In 2000, while modeling in New York, Marcellas Reynolds began working as a fashion stylist for H&M, Kohl's, Lord & Taylor, and Macy's. His editorial work has appeared in British GQ, InStyle, and British Vogue. His list of past clientele includes Rebecca Hall, Jayma Mays, David Schwimmer, Sharon Stone, and Justin Timberlake.

In 2002, after his appearance on CBS's Big Brother season three, Reynolds began his career as an entertainment reporter and television host working for BET, CBS, E!, FOX, and the Style Network. His celebrity interviews include Miss America 2019 Nia Franklin, Brad Garrett, Tyrese Gibson, Beverly Johnson, Daphne Maxwell Reid, Debra Messing, Lupita Nyong'o, Issa Rae, and Gabrielle Union.

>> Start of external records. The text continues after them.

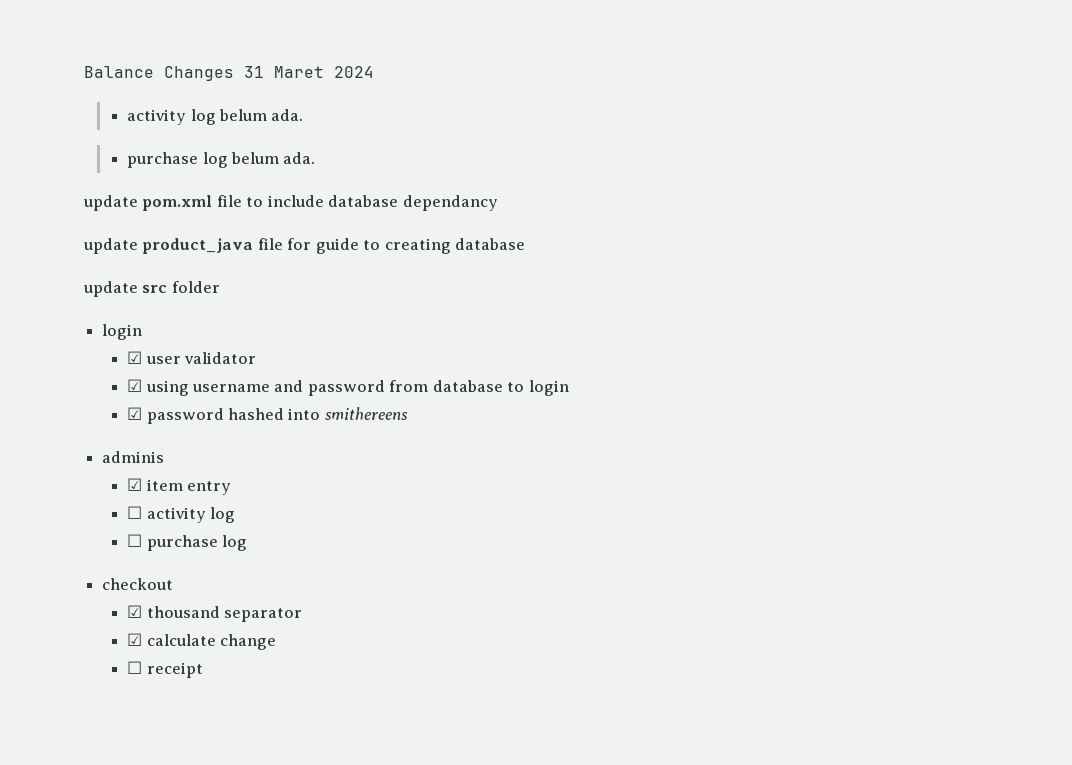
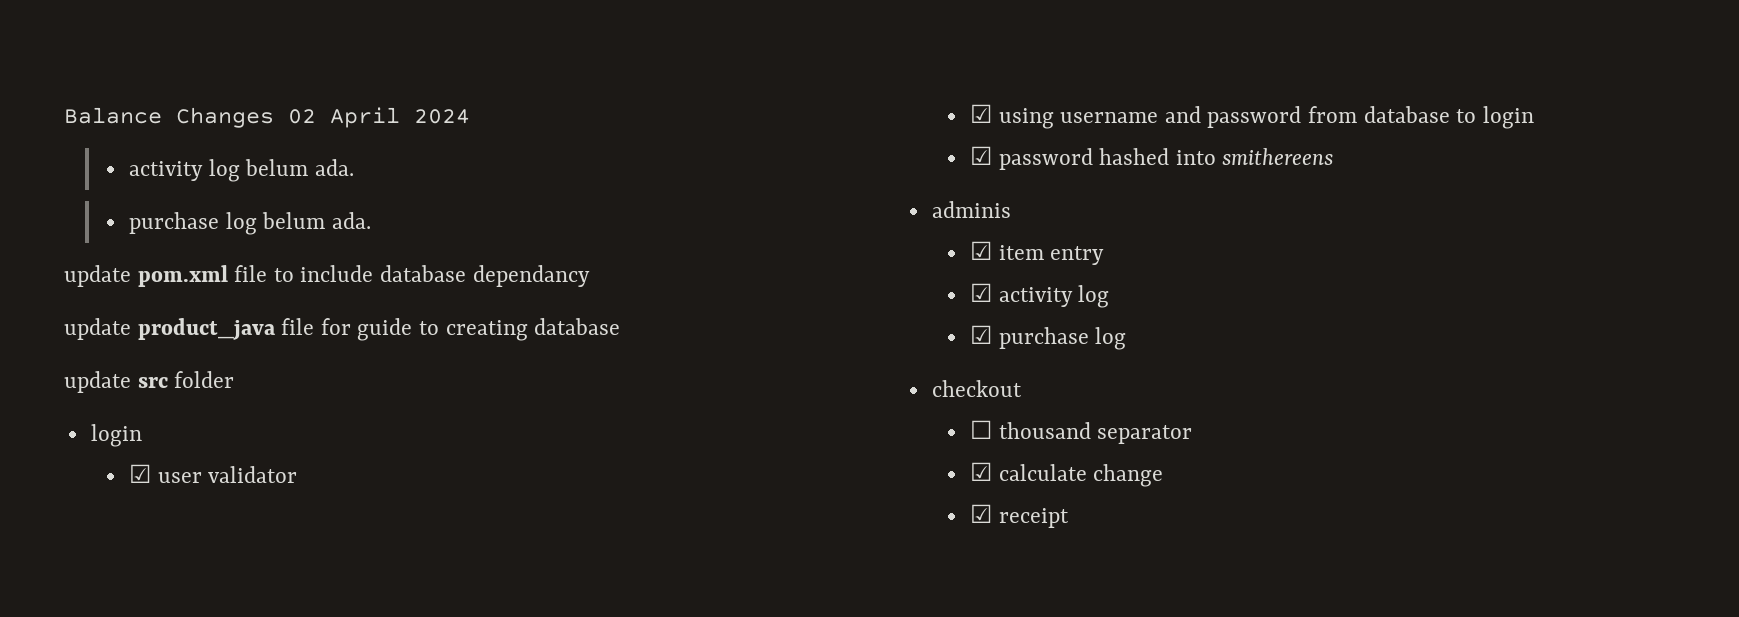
- Balance Changes 31 Maret 2024
+ Balance Changes 02 April 2024
- ☐ activity log
+ ☑ activity log
- ☐ purchase log
+ ☑ purchase log
- ☑ thousand separator
+ ☐ thousand separator
- ☐ receipt
+ ☑ receipt

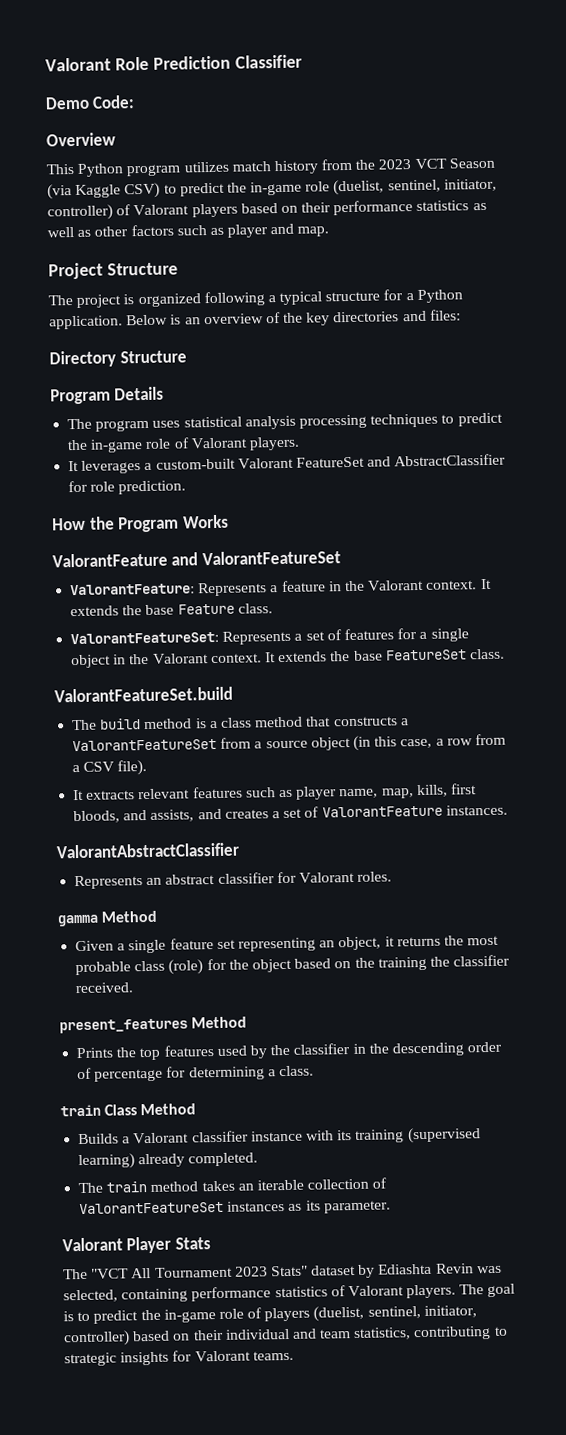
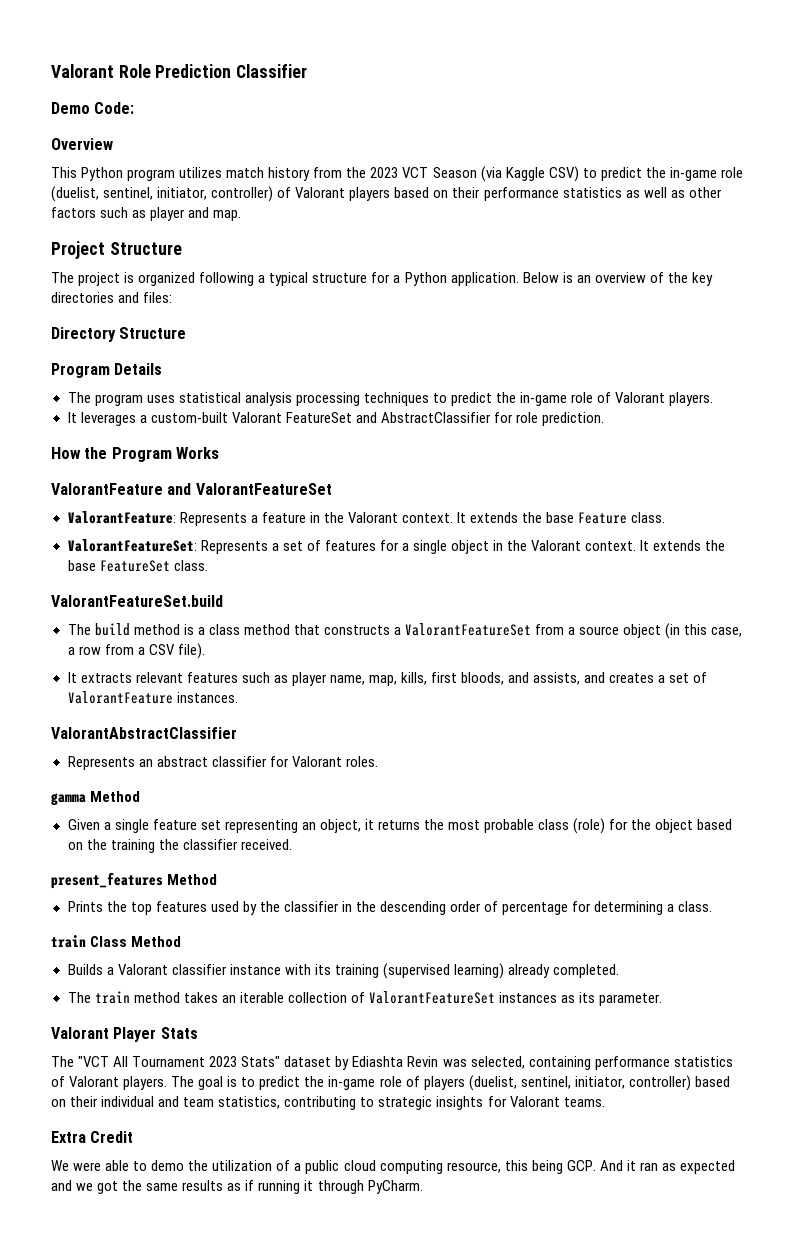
+ Extra Credit
+ We were able to demo the utilization of a public cloud computing resource, this being GCP. And it ran as expected and we got the same results as if running it through PyCharm.

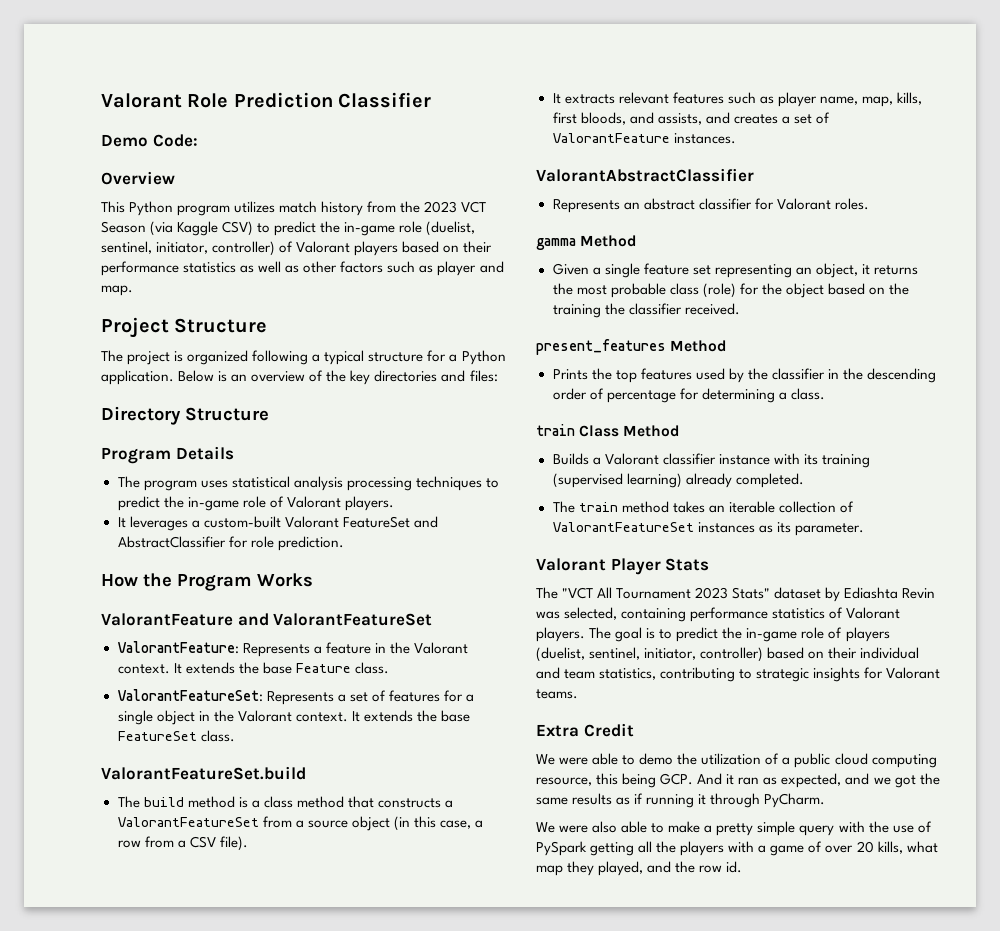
- We were able to demo the utilization of a public cloud computing resource, this being GCP. And it ran as expected and we got the same results as if running it through PyCharm.
+ We were able to demo the utilization of a public cloud computing resource, this being GCP. And it ran as expected, and we got the same results as if running it through PyCharm.
+ We were also able to make a pretty simple query with the use of PySpark getting all the players with a game of over 20 kills, what map they played, and the row id.

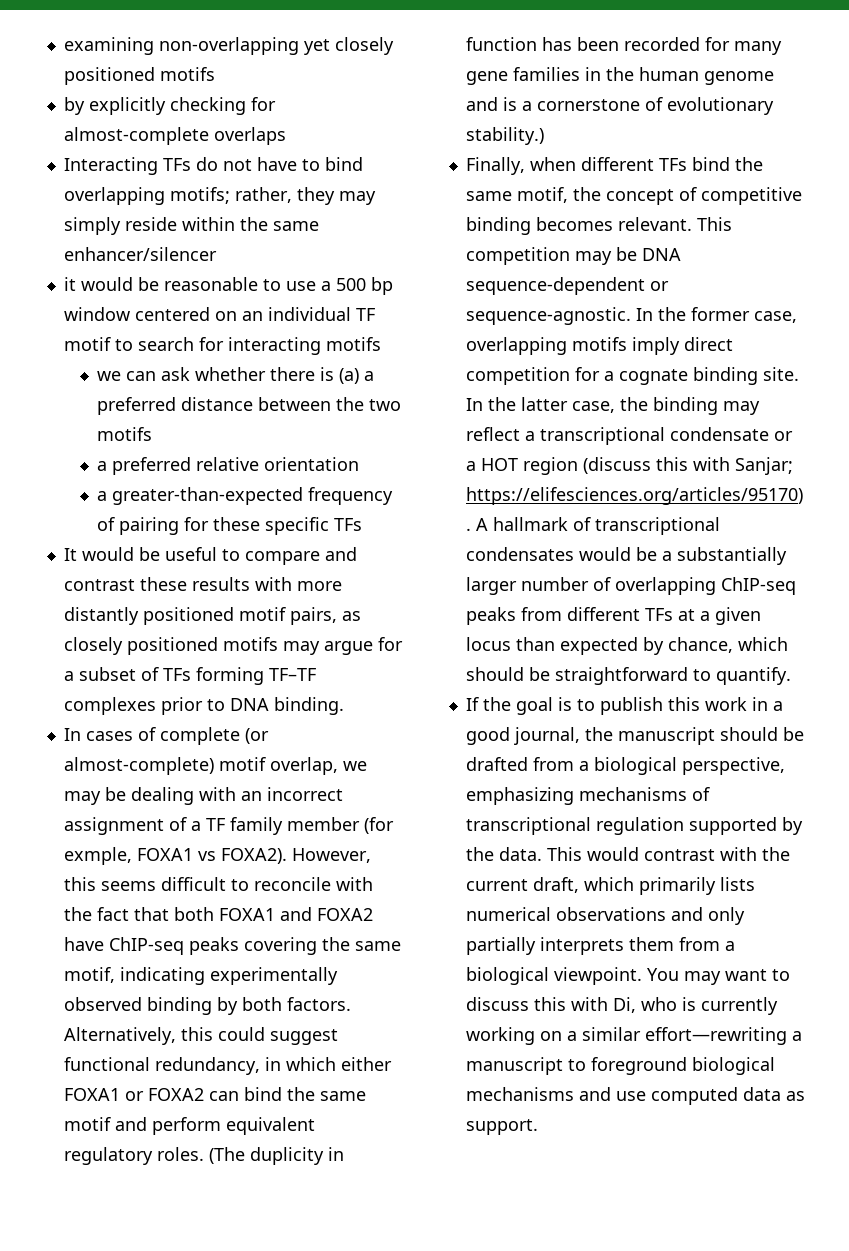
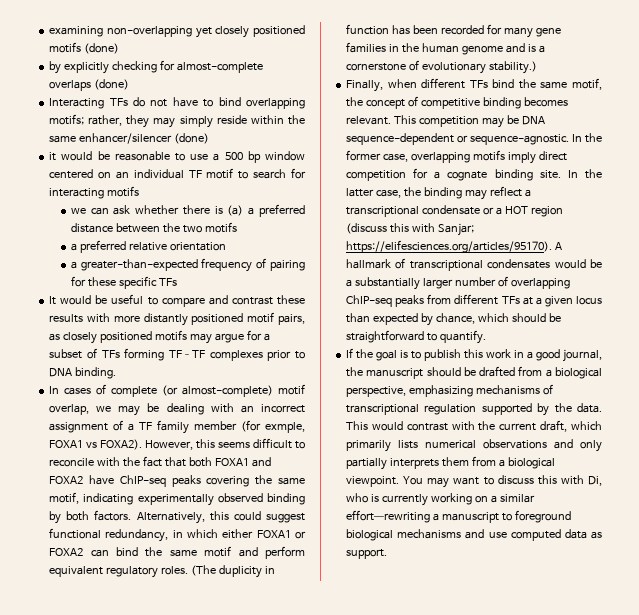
- examining non-overlapping yet closely positioned motifs
+ examining non-overlapping yet closely positioned motifs (done)
- by explicitly checking for almost-complete overlaps
+ by explicitly checking for almost-complete overlaps (done)
- Interacting TFs do not have to bind overlapping motifs; rather, they may simply reside within the same enhancer/silencer
+ Interacting TFs do not have to bind overlapping motifs; rather, they may simply reside within the same enhancer/silencer (done)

Reynolds's early television appearances include BET's Remixed, CBS This Morning, CNN Newsroom, E! Network's E! Live from the Red Carpet, Perfect Catch, Style Network's How Do I Look? and Style Star, The Tyra Banks Show, and Yes, Dear. In 2005, Reynolds appeared as Micah Okwu on CBS's daytime soap opera, The Bold and the Beautiful. Reynolds also has a cameo in the 2009 movie Eating Out 3: All You Can Eat.

Reynolds has appeared in Access Hollywood, Daily Mail TV, Good Day Chicago, Tamron Hall, Watch What Happens Live with Andy Cohen, and Good Day L.A. In 2018 Reynolds appeared on The Good Place as Tahani's favorite patissier, and in 2019, Reynolds appeared on How to Get Away with Murder as a corrupt FBI agent.

On October 8, 2019, Reynolds published Supreme Models: Iconic Black Women Who Revolutionized Fashion, an art book about black models. In 2020, Essence named Supreme Models "The Number One Book on Black Style."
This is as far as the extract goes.